Setting spark.hadoop.yarn.resourcemanager.principal to pauldefusco


In [3]:
spark.sparkContext.getConf().getAll()

[('spark.dynamicAllocation.enabled', 'false'),
 ('spark.eventLog.enabled', 'true'),
 ('spark.ui.proxyRedirectUri',
  'https://spark-hgx2s40gc88b8mgh.ml-4c5feac0-3ec.go01-dem.ylcu-atmi.cloudera.site'),
 ('spark.hadoop.fs.s3a.s3guard.ddb.region', 'us-east-2'),
 ('spark.network.crypto.enabled', 'true'),
 ('spark.kubernetes.driver.pod.name', 'hgx2s40gc88b8mgh'),
 ('spark.kerberos.renewal.credentials', 'ccache'),
 ('spark.dynamicAllocation.maxExecutors', '49'),
 ('spark.eventLog.dir', 'file:///sparkeventlogs'),
 ('spark.hadoop.yarn.resourcemanager.principal', 'pauldefusco'),
 ('spark.kubernetes.driver.annotation.cluster-autoscaler.kubernetes.io/safe-to-evict',
  'false'),
 ('spark.ui.port', '20049'),
 ('spark.kubernetes.executor.annotation.cluster-autoscaler.kubernetes.io/safe-to-evict',
  'false'),
 ('spark.driver.memory', '3051m'),
 ('spark.io.encryption.enabled', 'true'),
 ('spark.serializer.objectStreamReset', '100'),
 ('spark.driver.bindAddress', '100.100.92.161'),
 ('spark.submit.depl

#### Hive Metastore

Spark SQL uses a Hive metastore to manage the metadata of persistent relational entities (e.g. databases, tables, columns, partitions) in a relational database (for fast access). A Hive metastore warehouse (aka spark-warehouse) is the directory where Spark SQL persists tables whereas a Hive metastore (aka metastore_db) is a relational database to manage the metadata of the persistent relational entities, e.g. databases, tables, columns, partitions.

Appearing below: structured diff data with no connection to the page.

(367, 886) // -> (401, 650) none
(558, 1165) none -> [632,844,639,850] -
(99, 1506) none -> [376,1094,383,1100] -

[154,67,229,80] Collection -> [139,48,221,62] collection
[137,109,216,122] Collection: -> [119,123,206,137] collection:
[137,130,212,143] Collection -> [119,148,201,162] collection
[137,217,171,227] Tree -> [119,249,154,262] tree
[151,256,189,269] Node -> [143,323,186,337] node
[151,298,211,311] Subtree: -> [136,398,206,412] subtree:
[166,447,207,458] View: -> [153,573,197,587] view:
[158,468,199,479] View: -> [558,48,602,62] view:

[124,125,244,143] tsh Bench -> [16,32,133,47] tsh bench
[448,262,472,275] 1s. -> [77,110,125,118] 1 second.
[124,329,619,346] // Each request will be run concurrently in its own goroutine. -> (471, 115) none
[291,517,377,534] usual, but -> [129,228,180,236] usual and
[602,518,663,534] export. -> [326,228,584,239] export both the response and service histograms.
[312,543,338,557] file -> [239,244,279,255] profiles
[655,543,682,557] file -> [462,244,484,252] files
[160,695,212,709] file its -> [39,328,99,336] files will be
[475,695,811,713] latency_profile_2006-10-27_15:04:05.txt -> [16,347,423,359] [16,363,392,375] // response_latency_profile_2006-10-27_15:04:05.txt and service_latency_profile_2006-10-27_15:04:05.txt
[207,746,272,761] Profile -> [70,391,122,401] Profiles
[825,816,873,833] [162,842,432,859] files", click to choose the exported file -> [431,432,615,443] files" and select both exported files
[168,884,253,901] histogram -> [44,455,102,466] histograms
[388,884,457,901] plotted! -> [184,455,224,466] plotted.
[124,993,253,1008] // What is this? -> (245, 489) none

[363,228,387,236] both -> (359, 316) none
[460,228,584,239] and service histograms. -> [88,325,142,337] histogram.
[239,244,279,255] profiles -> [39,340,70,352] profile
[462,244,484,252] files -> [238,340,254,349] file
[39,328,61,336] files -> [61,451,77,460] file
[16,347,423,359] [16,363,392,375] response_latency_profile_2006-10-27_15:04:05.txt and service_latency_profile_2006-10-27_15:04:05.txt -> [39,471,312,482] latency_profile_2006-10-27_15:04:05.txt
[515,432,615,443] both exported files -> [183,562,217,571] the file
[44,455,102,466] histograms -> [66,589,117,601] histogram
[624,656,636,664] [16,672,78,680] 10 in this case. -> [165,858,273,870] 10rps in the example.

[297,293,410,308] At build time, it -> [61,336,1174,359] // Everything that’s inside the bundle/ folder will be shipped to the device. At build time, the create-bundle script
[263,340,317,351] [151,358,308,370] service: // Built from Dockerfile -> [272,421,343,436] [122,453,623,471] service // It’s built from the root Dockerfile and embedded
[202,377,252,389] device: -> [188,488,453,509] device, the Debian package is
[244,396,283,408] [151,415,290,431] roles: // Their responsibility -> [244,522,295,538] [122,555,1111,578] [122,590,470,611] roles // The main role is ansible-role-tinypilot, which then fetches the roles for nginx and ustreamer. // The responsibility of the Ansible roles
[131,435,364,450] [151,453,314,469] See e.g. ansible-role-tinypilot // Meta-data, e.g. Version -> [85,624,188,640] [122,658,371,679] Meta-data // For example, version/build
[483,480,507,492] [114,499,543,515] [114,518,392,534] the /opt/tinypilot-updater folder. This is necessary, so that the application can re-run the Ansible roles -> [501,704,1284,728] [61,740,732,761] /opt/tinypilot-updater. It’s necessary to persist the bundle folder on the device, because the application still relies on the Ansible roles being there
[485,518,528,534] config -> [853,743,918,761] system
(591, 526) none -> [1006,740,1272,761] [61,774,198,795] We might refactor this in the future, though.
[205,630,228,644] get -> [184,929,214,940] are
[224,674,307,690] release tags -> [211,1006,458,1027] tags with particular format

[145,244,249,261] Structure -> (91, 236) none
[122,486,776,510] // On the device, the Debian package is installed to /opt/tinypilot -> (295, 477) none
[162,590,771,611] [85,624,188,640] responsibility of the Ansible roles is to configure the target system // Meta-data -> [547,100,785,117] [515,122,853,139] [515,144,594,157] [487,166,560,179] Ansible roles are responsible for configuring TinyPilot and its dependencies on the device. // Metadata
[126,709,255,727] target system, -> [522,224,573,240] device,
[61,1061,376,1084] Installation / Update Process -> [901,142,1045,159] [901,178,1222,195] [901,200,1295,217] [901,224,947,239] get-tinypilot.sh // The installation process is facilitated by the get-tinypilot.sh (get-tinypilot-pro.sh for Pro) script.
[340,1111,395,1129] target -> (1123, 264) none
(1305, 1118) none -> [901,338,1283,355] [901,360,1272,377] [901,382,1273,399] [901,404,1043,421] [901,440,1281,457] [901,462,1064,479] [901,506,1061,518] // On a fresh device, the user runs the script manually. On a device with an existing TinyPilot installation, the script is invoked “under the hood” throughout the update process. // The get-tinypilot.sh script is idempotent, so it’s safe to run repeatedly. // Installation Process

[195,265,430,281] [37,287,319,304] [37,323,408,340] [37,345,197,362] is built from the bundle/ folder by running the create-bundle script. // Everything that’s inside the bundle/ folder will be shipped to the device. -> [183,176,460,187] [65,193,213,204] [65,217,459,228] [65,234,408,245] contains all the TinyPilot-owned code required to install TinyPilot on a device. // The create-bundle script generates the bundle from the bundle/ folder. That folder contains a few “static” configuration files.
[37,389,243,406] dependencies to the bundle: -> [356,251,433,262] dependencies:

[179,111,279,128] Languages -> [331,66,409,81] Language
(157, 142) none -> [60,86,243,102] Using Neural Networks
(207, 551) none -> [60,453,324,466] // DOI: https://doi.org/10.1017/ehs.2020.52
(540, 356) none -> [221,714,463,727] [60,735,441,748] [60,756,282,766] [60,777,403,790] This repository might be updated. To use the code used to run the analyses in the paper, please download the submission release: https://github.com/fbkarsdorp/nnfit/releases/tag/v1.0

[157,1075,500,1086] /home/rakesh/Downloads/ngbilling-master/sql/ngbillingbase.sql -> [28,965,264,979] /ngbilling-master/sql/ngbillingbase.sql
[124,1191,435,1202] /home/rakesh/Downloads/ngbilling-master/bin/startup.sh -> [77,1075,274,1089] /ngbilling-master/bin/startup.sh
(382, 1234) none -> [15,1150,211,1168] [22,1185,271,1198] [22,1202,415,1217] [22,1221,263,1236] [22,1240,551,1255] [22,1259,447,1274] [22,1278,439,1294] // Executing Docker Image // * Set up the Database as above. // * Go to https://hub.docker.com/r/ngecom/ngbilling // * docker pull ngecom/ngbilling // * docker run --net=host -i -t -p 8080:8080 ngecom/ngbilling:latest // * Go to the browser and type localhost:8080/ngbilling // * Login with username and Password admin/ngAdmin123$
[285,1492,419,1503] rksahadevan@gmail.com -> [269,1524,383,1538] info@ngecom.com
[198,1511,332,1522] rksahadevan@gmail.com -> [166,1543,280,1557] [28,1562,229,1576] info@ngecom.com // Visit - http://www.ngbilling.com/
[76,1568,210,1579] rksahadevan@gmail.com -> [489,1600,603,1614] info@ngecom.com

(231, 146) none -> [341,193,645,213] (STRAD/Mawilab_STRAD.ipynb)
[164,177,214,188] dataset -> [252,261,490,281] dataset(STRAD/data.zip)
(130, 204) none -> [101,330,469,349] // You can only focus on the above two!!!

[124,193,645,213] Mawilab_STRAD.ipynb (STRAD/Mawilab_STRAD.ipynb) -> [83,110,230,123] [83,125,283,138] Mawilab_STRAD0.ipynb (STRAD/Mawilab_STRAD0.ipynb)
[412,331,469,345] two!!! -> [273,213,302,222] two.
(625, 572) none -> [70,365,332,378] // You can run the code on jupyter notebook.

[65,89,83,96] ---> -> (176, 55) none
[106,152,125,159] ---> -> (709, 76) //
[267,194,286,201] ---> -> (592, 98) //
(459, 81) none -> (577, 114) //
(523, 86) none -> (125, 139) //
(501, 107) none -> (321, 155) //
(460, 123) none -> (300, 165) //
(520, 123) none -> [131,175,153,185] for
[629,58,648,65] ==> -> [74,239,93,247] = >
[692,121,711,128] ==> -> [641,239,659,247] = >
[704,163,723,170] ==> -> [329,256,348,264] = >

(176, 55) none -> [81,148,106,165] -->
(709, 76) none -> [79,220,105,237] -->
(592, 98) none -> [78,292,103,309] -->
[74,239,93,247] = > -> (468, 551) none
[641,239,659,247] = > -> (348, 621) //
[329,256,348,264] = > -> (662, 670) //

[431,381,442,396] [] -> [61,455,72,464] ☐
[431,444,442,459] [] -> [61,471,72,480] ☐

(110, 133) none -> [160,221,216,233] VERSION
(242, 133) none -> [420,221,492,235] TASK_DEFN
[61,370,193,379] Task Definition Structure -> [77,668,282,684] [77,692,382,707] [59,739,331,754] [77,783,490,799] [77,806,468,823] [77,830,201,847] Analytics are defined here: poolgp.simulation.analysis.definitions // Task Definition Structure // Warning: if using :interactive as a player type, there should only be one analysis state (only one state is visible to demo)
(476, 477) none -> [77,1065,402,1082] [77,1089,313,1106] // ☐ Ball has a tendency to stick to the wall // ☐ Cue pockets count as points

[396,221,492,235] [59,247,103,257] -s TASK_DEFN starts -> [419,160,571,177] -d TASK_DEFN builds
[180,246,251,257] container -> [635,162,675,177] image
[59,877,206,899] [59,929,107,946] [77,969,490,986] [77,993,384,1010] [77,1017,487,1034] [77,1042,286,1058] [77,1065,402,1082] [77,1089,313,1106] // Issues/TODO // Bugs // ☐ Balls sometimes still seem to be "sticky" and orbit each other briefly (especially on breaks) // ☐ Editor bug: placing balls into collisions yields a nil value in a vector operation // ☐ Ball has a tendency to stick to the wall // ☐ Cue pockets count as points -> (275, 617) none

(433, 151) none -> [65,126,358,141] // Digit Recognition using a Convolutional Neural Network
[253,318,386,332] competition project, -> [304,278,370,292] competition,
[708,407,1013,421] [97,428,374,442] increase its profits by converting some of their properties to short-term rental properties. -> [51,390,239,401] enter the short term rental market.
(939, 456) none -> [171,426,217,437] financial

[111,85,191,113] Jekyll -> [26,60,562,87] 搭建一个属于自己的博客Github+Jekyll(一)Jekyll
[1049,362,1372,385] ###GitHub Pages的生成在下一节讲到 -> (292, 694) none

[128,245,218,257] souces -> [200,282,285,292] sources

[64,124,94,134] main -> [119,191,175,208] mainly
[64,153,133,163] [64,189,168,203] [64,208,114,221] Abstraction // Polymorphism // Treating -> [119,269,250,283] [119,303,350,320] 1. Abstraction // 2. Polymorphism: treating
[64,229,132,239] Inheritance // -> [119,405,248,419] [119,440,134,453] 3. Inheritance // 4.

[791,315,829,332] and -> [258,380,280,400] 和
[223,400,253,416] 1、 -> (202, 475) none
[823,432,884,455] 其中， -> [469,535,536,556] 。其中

#### Hive Warehouse Connector

HWC is software for securely accessing Hive tables from Spark. You need to use the HWC if you want to access Hive managed tables from Spark. You explicitly use HWC by calling the HiveWarehouseConnector API to write to managed tables. You might use HWC without even realizing it. HWC implicitly reads tables when you run a Spark SQL query on a Hive managed table.

You do not need HWC to read or write Hive external tables. You can use native Spark SQL. Spark tables will be tracked in the HMS.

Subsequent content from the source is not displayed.